Per Maria Monica Gentili raccontare la storia vera dell’attentato di Bellolampo, al quale il padre sopravvisse e nel quale perse sette compagni, giovani carabinieri, è stato come «restituire alla generazione di suo padre parte della storia cui tutti avevano diritto, come saldare un debito con quella storia che essi avevano contribuito a migliorare con i loro sacrifici e che ha permesso a quella successiva di uscire dalla povertà in cui li aveva lasciati la seconda guerra mondiale, lacerante, combattuta qui, con il suo strascico di distruzione, di rovine materiali e morali». «Furono loro i costruttori del mondo nuovo, – aggiunge – senza neanche accorgersi di ciò cui rinunciavano, abituati com’erano a sopravvivere.
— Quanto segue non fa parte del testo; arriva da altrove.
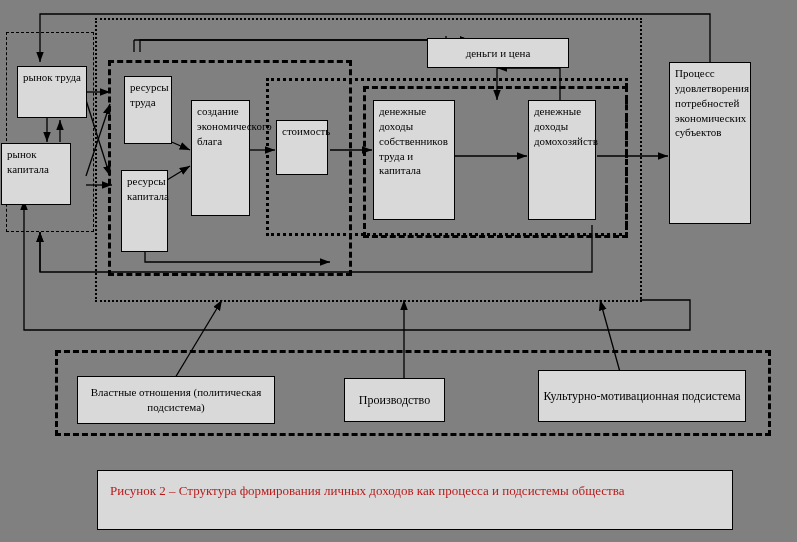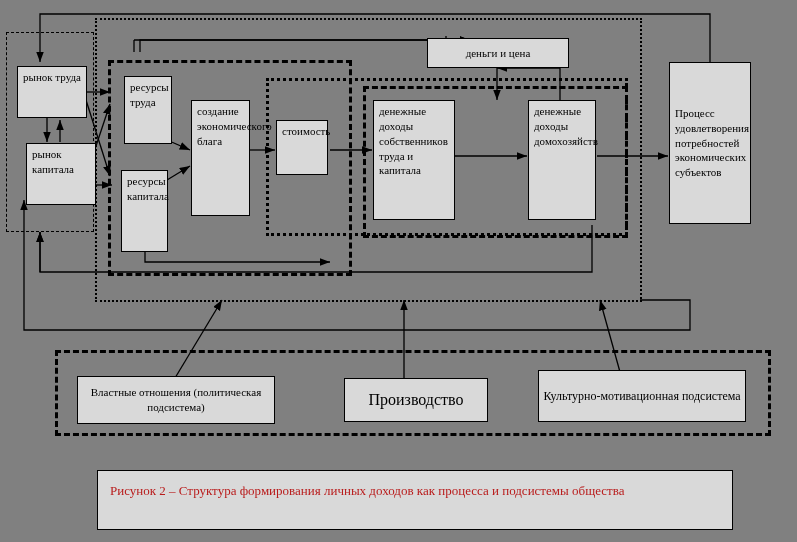--- a/index.html
+++ b/index.html
@@ -135,21 +135,21 @@
       <path d="M134,52 L134,40"></path>
       <path d="M134,40 L446,40"></path>
       <path d="M446,40 L446,36"></path>
     </g>
   </svg>
 
   <div class="box leftalign topalign" style="left:17px; top:66px; width:70px; height:52px;">
     <span>рынок труда</span>
   </div>
 
-  <div class="box leftalign topalign" style="left:26px; top:143px; width:70px; height:62px;">
+  <div class="box leftalign topalign" style="left:1px; top:143px; width:70px; height:62px;">
     <span>рынок капитала</span>
   </div>
 
   <div class="box leftalign topalign" style="left:124px; top:76px; width:48px; height:68px;">
     <span>ресурсы труда</span>
   </div>
 
   <div class="box leftalign topalign" style="left:121px; top:170px; width:47px; height:82px;">
     <span>ресурсы капитала</span>
   </div>
@@ -163,33 +163,33 @@
   </div>
 
   <div class="box leftalign topalign" style="left:373px; top:100px; width:82px; height:120px;">
     <span>денежные доходы собственников труда и капитала</span>
   </div>
 
   <div class="box leftalign topalign" style="left:528px; top:100px; width:68px; height:120px;">
     <span>денежные доходы домохозяйств</span>
   </div>
 
-  <div class="box leftalign topalign" style="left:669px; top:62px; width:82px; height:162px;align-items:center;">
+  <div class="box leftalign topalign" style="left:669px; top:62px; width:82px; height:162px;">
     <span>Процесс удовлетворения потребностей экономических субъектов</span>
   </div>
 
   <div class="box" style="left:427px; top:38px; width:142px; height:30px;">
     <span>деньги и цена</span>
   </div>
 
   <div class="box" style="left:77px; top:376px; width:198px; height:48px; font-size:11px;">
     <span>Властные отношения (политическая подсистема)</span>
   </div>
 
-  <div class="box" style="left:344px; top:378px; width:144px; height:44px; font-size:16px;">
+  <div class="box" style="left:344px; top:378px; width:101px; height:44px; font-size:12px;">
     <span>Производство</span>
   </div>
 
   <div class="box" style="left:538px; top:370px; width:208px; height:52px; font-size:12px;">
     <span>Культурно-мотивационная подсистема</span>
   </div>
 
   <div class="caption" style="left:97px; top:470px; width:636px; height:60px;">
     <span>Рисунок 2 – Структура формирования личных доходов как процесса и подсистемы общества</span>
   </div>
Non eroi, gente comune, senza un’istruzione adeguata, sconosciuti alle istituzioni e alle autorità, ma solo persone che si tiravano su le maniche e iniziavano a pulire, come mostra la foto scelta per la copertina del libro».
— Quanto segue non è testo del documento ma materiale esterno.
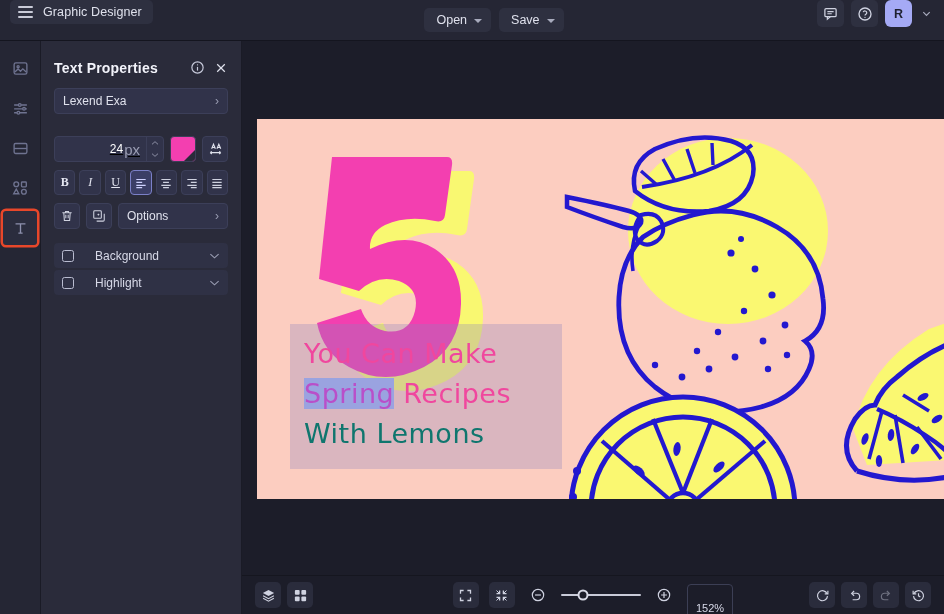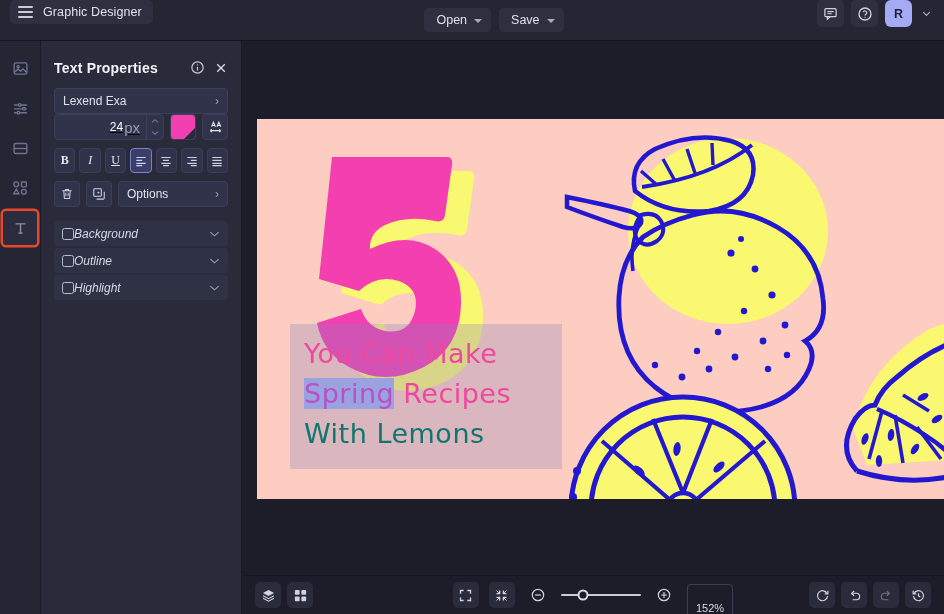--- a/index.html
+++ b/index.html
@@ -113,21 +113,21 @@
     height: 26px; border-radius: 4px;
     background: #31334a;
     border: 1px solid #3c3f59;
     display: flex; align-items: center;
     padding: 0 8px;
     color: #dfe1ec; font-size: 12px;
     cursor: pointer;
   }
   .field .chev { margin-left: auto; color: #9a9db3; font-size: 12px; line-height: 1; }
 
-  .row { display: flex; align-items: flex-start; gap: 6px; margin-top: 0; text-decoration: underline; }
+  .row { display: flex; align-items: flex-start; gap: 6px; margin-top: 22px; text-decoration: underline; }
 
   .size-wrap {
     flex: 1; height: 26px; border-radius: 4px;
     background: #31334a; border: 1px solid #3c3f59;
     display: flex; align-items: stretch; overflow: hidden;
   }
   .size-val {
     flex: 1; display: flex; align-items: center; justify-content: flex-end;
     padding-right: 6px; gap: 1px;
     font-size: 12px; color: #ffffff;
@@ -180,22 +180,22 @@
     background: #31334a; border: 1px solid #3c3f59;
     display: flex; align-items: center; padding: 0 8px;
     color: #dfe1ec; font-size: 12px; cursor: pointer;
   }
   .opt-field .chev { margin-left: auto; color: #9a9db3; }
 
   .check-list { margin-top: 14px; display: flex; flex-direction: column; gap: 2px; }
   .check-row {
     height: 25px; border-radius: 4px;
     background: #2f3145;
-    display: flex; align-items: center; gap: 0;
-    padding: 0 8px; cursor: pointer; font-style: italic;
+    display: flex; align-items: center; gap: 21px;
+    padding: 0 8px; cursor: pointer;
   }
   .cbox {
     width: 12px; height: 12px; border-radius: 2.5px;
     border: 1.6px solid #b9bcd0; background: transparent;
     flex: 0 0 12px;
   }
   .check-label { color: #d7d9e8; font-size: 12px; }
   .check-row .chev { margin-left: auto; color: #9a9db3; font-size: 11px; }
 
   
@@ -461,29 +461,20 @@
         <div class="opt-field">
           <span>Options</span>
           <span class="chev">›</span>
         </div>
       </div>
 
       <div class="check-list">
         <div class="check-row">
           <span class="cbox"></span>
           <span class="check-label">Background</span>
-          <span class="chev">
-            <svg width="11" height="8" viewBox="0 0 24 16" fill="none" stroke="#9a9db3" stroke-width="2.4">
-                <path d="M3 4l9 8 9-8"></path>
-              </svg>
-          </span>
-        </div>
-        <div class="check-row">
-          <span class="cbox"></span>
-          <span class="check-label">Outline</span>
           <span class="chev">
             <svg width="11" height="8" viewBox="0 0 24 16" fill="none" stroke="#9a9db3" stroke-width="2.4">
                 <path d="M3 4l9 8 9-8"></path>
               </svg>
           </span>
         </div>
         <div class="check-row">
           <span class="cbox"></span>
           <span class="check-label">Highlight</span>
           <span class="chev">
Il genere romanzo storico è stato scelto dalla Gentili perché «unisce storia inventata a storia vera, così da rendere più accettabile, se possibile gradevole, la conoscenza di problemi e realtà sociali che stanno alla base del nostro presente e che possono aiutarci a leggerlo meglio, pensando a quanto si è distanti oggi da quegli anni, ma anche, per certi versi, ancora così vicini nei problemi che non siamo riusciti a superare, quali ad esempio la guerra, il nascondimento della verità, l’istruzione imperfetta». Quanti leggeranno il libro troveranno la ricostruzione di un mondo fatto di diritti negati, a partire dall’istruzione, e di conquiste sudate, proprio di una generazione, quella dell’autrice, che l’ha vissuto e che non vuole sia dimenticato.